Task to complete
Pictures aside, the data must be reproduced exactly.

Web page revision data
# # # #

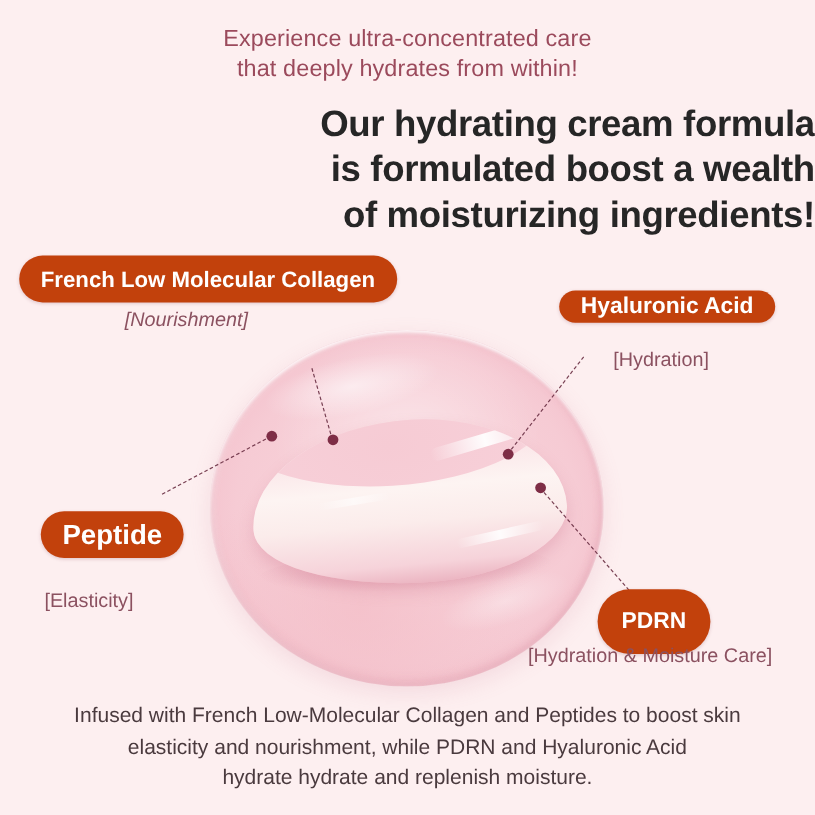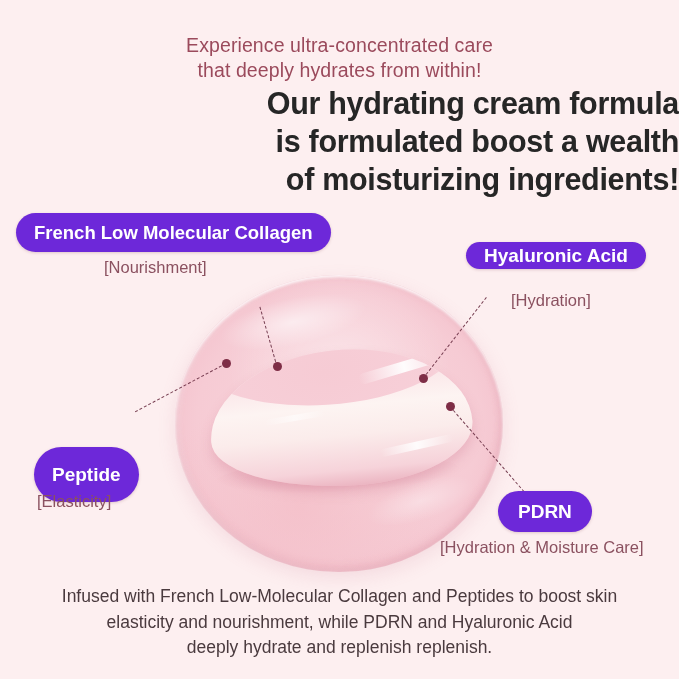"Experience ultra-concentrated care" div.subhead { margin-top: 13px -> none }
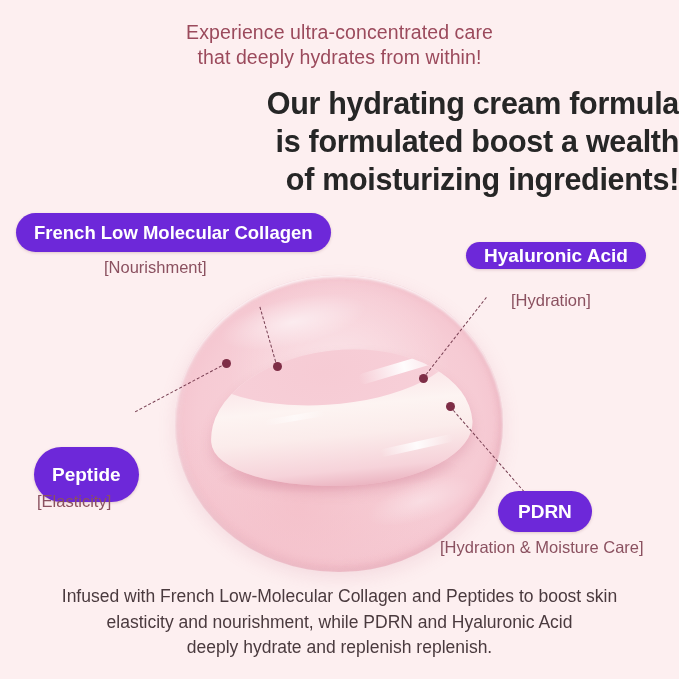"French Low Molecular Collagen" .pill { background: #6d28d9 -> #c2410c }
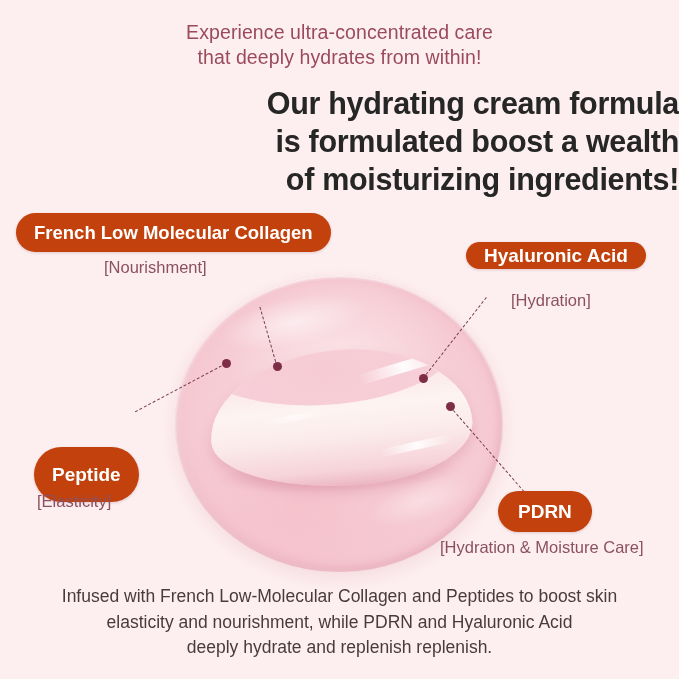"[Nourishment]" #cap-collagen { font-style: none -> italic }
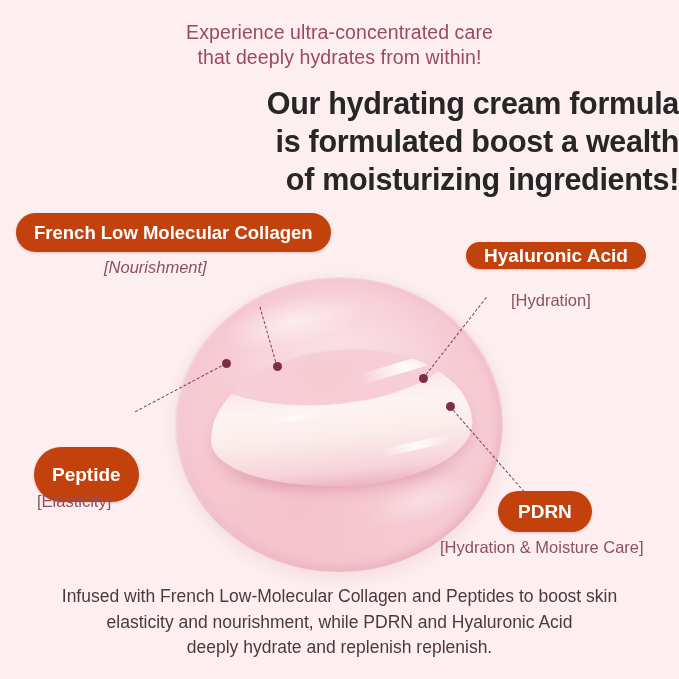"Peptide" #pill-peptide { font-size: 19px -> 23px; height: 55px -> 39px; top: 447px -> 426px }
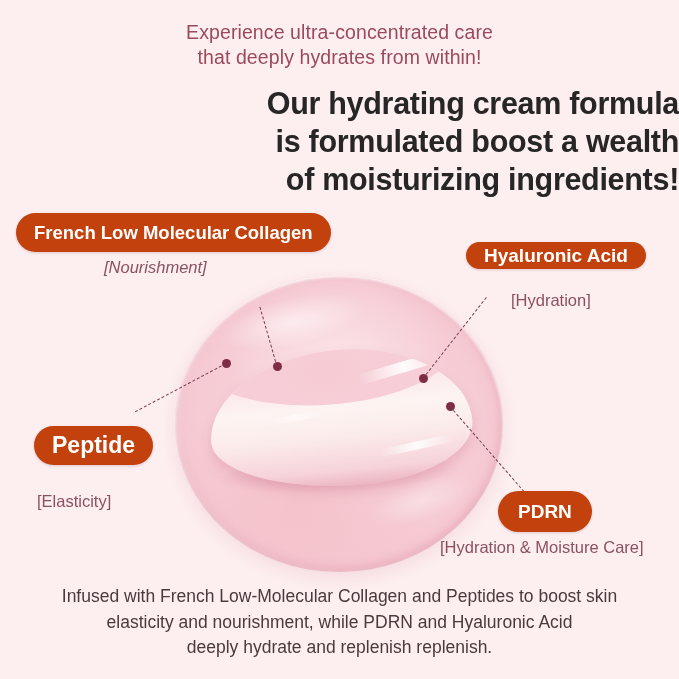"PDRN" #pill-pdrn { height: 41px -> 54px }
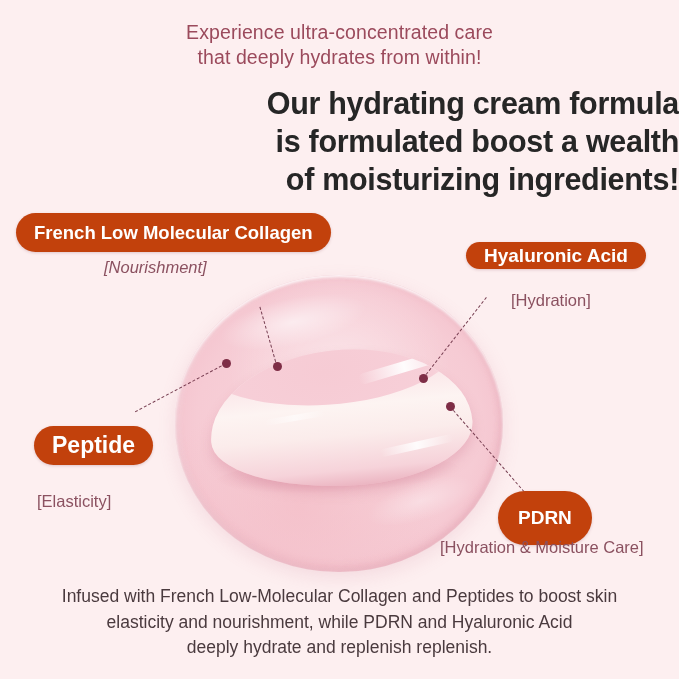"deeply hydrate and replenish replenish." span { text: deeply hydrate and replenish replenish -> hydrate hydrate and replenish moisture }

# # # #

Your solution
"Experience ultra-concentrated care" div.subhead { margin-top: 13px -> none }
"French Low Molecular Collagen" .pill { background: #6d28d9 -> #c2410c }
"[Nourishment]" #cap-collagen { font-style: none -> italic }
"Peptide" #pill-peptide { font-size: 19px -> 23px; height: 55px -> 39px; top: 447px -> 426px }
"PDRN" #pill-pdrn { height: 41px -> 54px }
"deeply hydrate and replenish replenish." span { text: deeply hydrate and replenish replenish -> hydrate hydrate and replenish moisture }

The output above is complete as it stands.